**YOUR GOAL**
Go to the line holding "text-align: none ->" in the entries below and write out exactly every line down to and including the line holding "none -> <div><span>15</span></div>".

**AVAILABLE RECORDS**
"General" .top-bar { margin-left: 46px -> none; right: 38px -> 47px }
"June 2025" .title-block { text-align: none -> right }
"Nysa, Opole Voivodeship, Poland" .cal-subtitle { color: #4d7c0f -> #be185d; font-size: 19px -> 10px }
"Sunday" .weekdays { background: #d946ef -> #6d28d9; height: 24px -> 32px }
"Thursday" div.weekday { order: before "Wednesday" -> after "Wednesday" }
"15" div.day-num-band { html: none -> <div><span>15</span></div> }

--

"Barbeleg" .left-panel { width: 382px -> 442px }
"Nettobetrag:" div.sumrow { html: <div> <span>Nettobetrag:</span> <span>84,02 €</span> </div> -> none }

---

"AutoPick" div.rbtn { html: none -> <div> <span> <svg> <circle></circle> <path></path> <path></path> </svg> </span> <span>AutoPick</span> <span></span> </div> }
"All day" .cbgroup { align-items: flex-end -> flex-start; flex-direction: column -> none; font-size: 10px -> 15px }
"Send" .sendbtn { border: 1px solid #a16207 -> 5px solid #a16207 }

**EXPECTED ANSWER**
"June 2025" .title-block { text-align: none -> right }
"Nysa, Opole Voivodeship, Poland" .cal-subtitle { color: #4d7c0f -> #be185d; font-size: 19px -> 10px }
"Sunday" .weekdays { background: #d946ef -> #6d28d9; height: 24px -> 32px }
"Thursday" div.weekday { order: before "Wednesday" -> after "Wednesday" }
"15" div.day-num-band { html: none -> <div><span>15</span></div> }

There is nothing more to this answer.